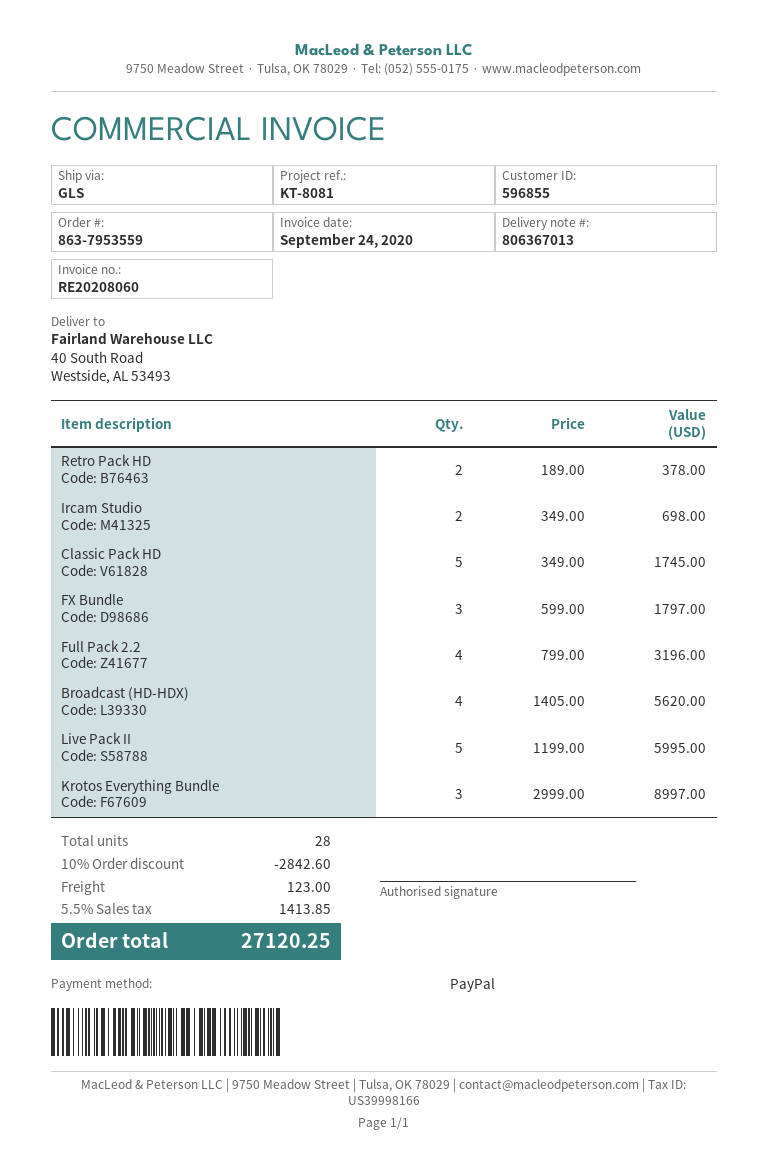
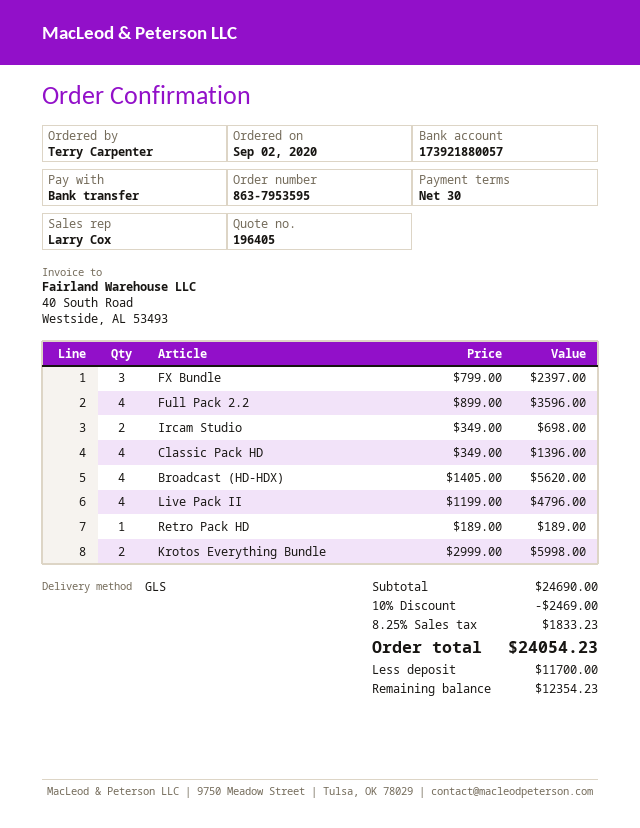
order number: 863-7953559 -> 863-7953595
payment method: PayPal -> bank transfer
Retro Pack HD: 2 x 189.00 = 378.00 -> 1 x 189.00 = 189.00
Classic Pack HD: 5 x 349.00 = 1745.00 -> 4 x 349.00 = 1396.00
FX Bundle: 3 x 599.00 = 1797.00 -> 3 x 799.00 = 2397.00
Full Pack 2.2: 4 x 799.00 = 3196.00 -> 4 x 899.00 = 3596.00
Live Pack II: 5 x 1199.00 = 5995.00 -> 4 x 1199.00 = 4796.00
Krotos Everything Bundle: 3 x 2999.00 = 8997.00 -> 2 x 2999.00 = 5998.00
discount: 10% = 2842.60 -> 10% = 2469.00
shipping: 123.00 -> none
tax: 5.5% = 1413.85 -> 8.25% = 1833.23
total: 27120.25 -> 24054.23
——
WORK TASK » All that is wanted is the run of lines from the start of the material through the line that holds "shipping: 123.00 -> none", retyped exactly, with no pictures.

WRITTEN RESPONSE »
order number: 863-7953559 -> 863-7953595
payment method: PayPal -> bank transfer
Retro Pack HD: 2 x 189.00 = 378.00 -> 1 x 189.00 = 189.00
Classic Pack HD: 5 x 349.00 = 1745.00 -> 4 x 349.00 = 1396.00
FX Bundle: 3 x 599.00 = 1797.00 -> 3 x 799.00 = 2397.00
Full Pack 2.2: 4 x 799.00 = 3196.00 -> 4 x 899.00 = 3596.00
Live Pack II: 5 x 1199.00 = 5995.00 -> 4 x 1199.00 = 4796.00
Krotos Everything Bundle: 3 x 2999.00 = 8997.00 -> 2 x 2999.00 = 5998.00
discount: 10% = 2842.60 -> 10% = 2469.00
shipping: 123.00 -> none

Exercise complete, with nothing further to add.